* _PROBLEM STATEMENT_:
Please set down, word for word, each line from the one containing "[81,304,104,314] Bar ->" through the final line of the records below, both included, and nothing else.

* _EXTRACTED RECORDS_:
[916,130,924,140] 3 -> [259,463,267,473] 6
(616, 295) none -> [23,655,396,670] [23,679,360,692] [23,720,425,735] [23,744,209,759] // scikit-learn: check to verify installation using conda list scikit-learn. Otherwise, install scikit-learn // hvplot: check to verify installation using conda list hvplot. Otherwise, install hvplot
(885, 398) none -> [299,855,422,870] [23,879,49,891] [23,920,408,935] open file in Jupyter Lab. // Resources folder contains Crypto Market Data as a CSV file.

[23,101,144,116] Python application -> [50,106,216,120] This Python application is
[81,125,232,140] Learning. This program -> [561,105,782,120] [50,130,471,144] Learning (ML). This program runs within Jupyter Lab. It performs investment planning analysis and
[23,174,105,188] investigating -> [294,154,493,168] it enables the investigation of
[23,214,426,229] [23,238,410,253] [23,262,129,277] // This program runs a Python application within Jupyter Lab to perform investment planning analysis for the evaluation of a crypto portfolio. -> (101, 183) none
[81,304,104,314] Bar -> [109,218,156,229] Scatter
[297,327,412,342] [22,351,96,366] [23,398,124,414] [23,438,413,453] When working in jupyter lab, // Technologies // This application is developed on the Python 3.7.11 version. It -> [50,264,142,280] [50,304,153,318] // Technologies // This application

* _RESPONSE BELOW_:
[81,304,104,314] Bar -> [109,218,156,229] Scatter
[297,327,412,342] [22,351,96,366] [23,398,124,414] [23,438,413,453] When working in jupyter lab, // Technologies // This application is developed on the Python 3.7.11 version. It -> [50,264,142,280] [50,304,153,318] // Technologies // This application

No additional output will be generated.